TASK DESCRIPTION:
Among the following entries, say how many lines contain the word "downloads"; the answer is a number and nothing else.

#### DATA RECORDS

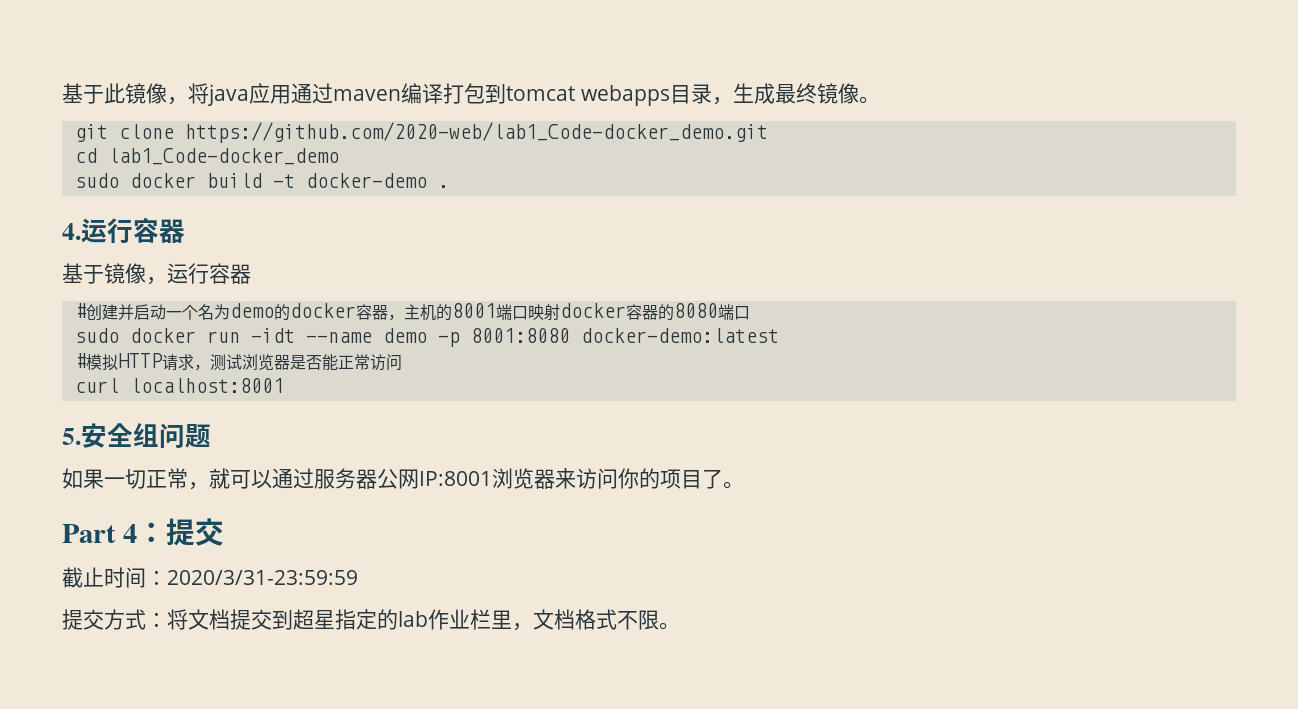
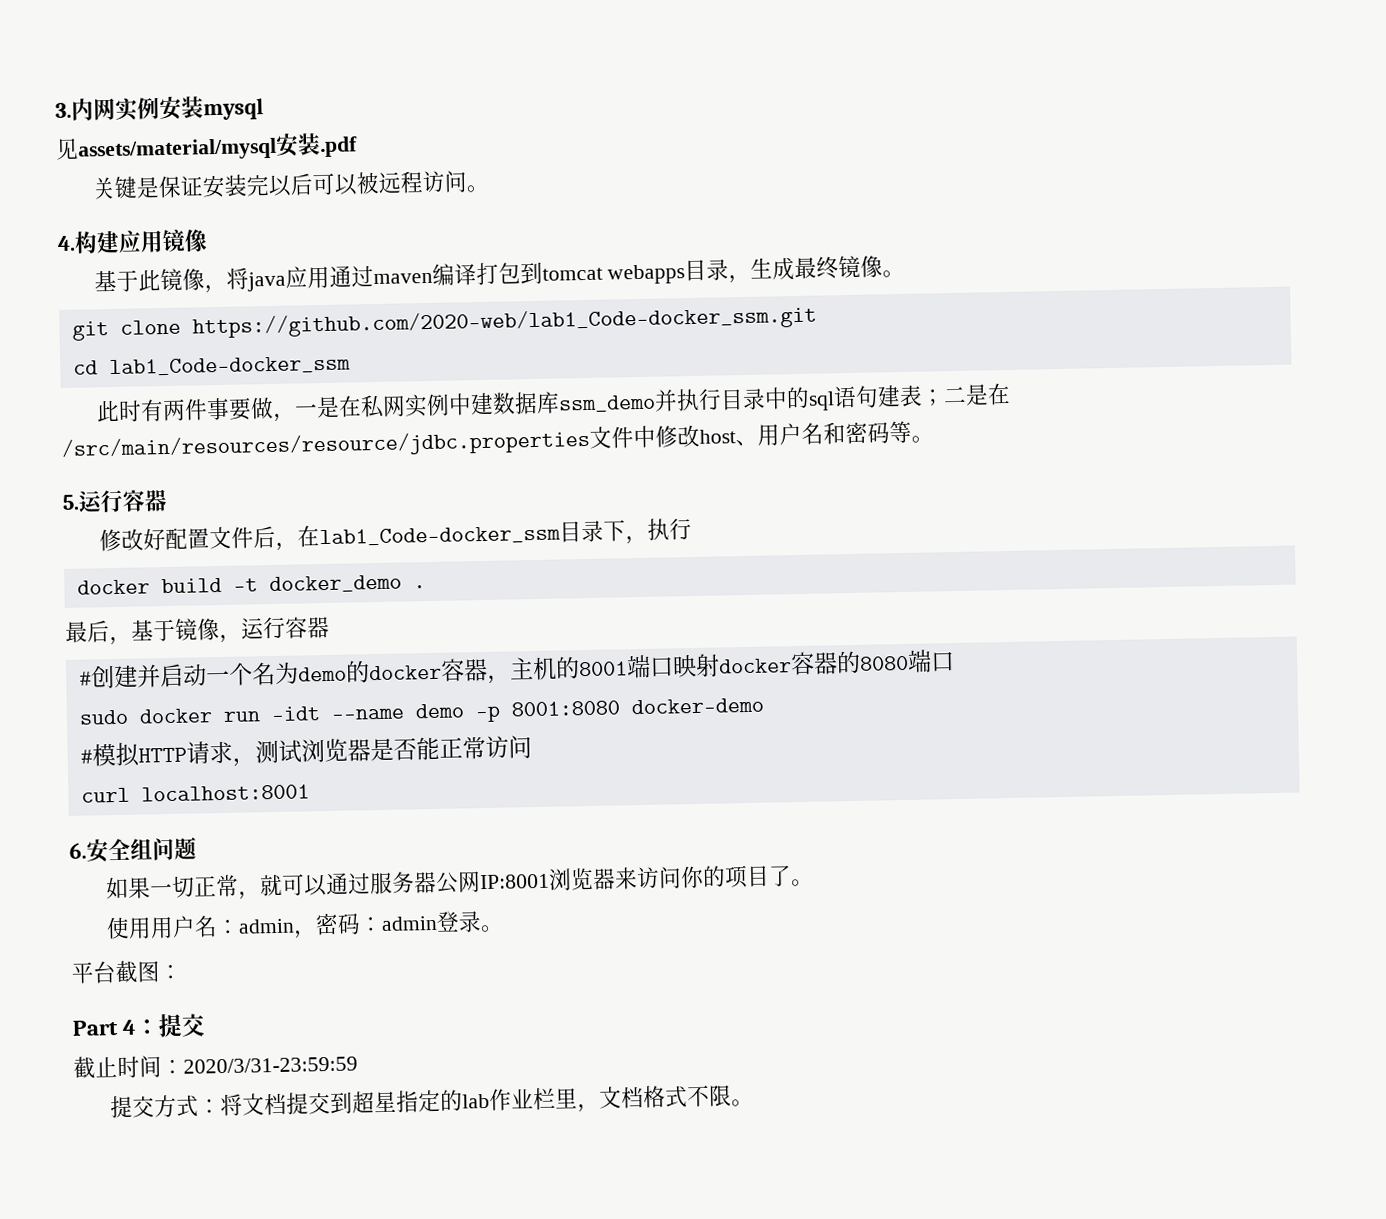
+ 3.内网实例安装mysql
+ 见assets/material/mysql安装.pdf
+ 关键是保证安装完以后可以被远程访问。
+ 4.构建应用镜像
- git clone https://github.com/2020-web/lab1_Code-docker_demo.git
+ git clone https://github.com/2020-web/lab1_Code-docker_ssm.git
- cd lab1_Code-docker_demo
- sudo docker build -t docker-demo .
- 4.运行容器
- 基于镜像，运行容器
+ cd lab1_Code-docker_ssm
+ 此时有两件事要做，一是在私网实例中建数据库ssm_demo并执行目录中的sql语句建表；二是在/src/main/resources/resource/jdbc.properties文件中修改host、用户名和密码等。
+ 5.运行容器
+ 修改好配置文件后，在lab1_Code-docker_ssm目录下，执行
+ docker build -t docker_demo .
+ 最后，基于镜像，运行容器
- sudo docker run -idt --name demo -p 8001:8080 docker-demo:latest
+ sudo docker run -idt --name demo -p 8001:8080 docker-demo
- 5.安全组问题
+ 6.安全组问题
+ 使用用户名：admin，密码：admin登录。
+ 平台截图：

########
#### DATA RECORDS

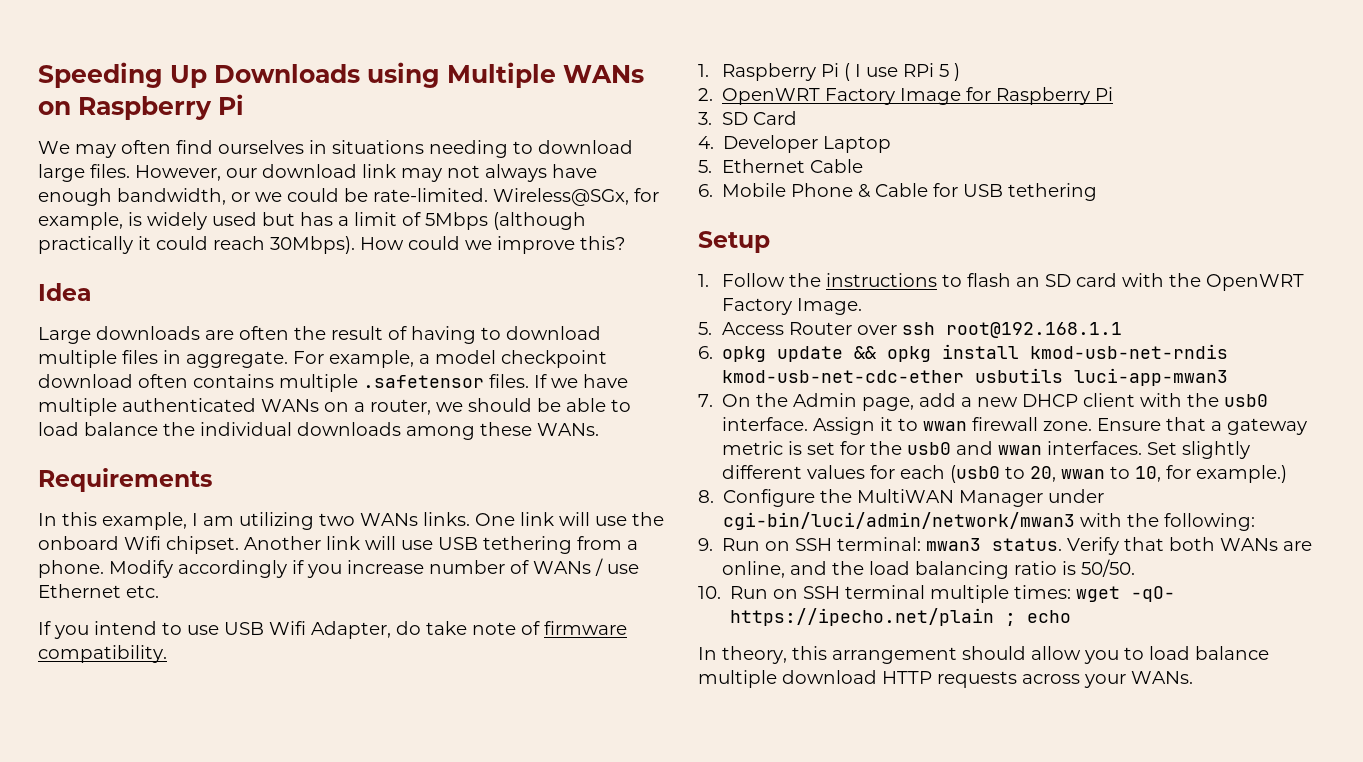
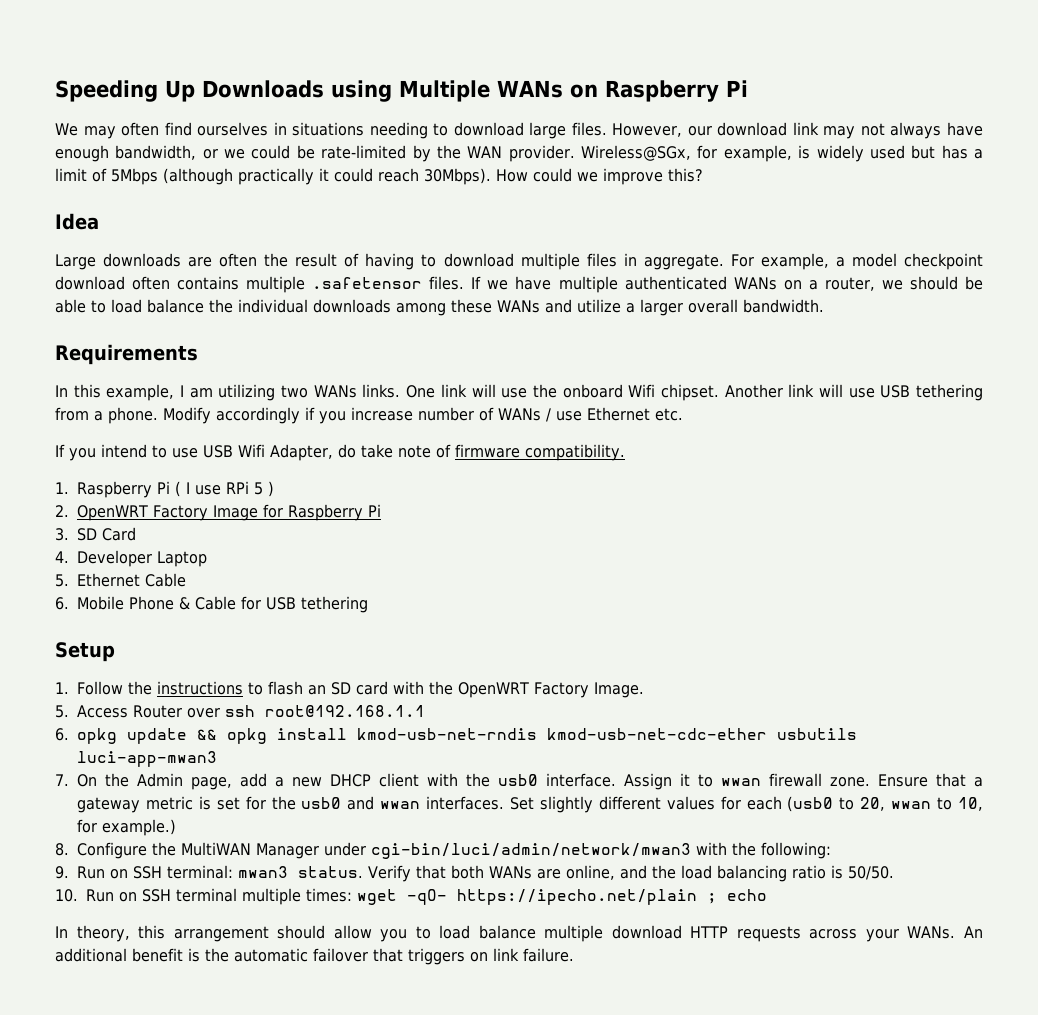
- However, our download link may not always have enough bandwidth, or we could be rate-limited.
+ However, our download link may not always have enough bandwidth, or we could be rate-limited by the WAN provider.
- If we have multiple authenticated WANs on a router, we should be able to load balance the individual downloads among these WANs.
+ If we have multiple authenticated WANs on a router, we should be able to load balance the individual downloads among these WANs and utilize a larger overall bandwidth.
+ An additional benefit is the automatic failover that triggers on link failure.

########
#### DATA RECORDS

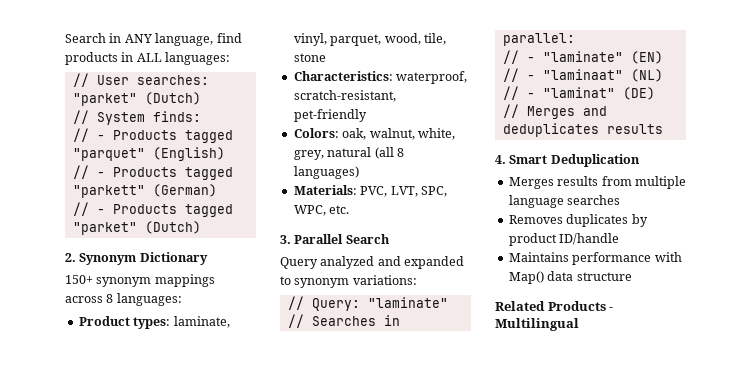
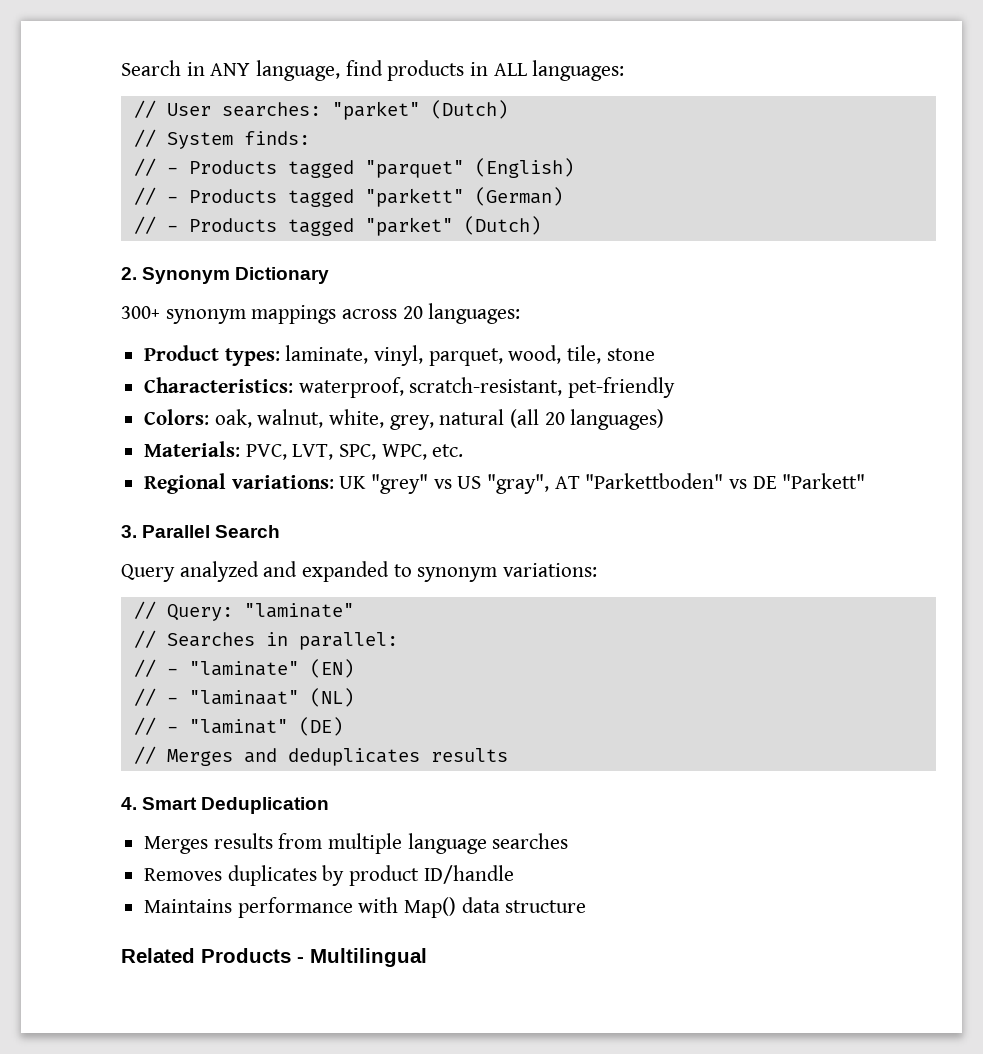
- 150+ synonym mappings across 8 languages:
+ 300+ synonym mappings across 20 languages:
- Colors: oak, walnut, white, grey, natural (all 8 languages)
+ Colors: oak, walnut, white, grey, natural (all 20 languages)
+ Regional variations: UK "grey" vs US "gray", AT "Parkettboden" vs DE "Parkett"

########

PROBLEM SOLUTION:
2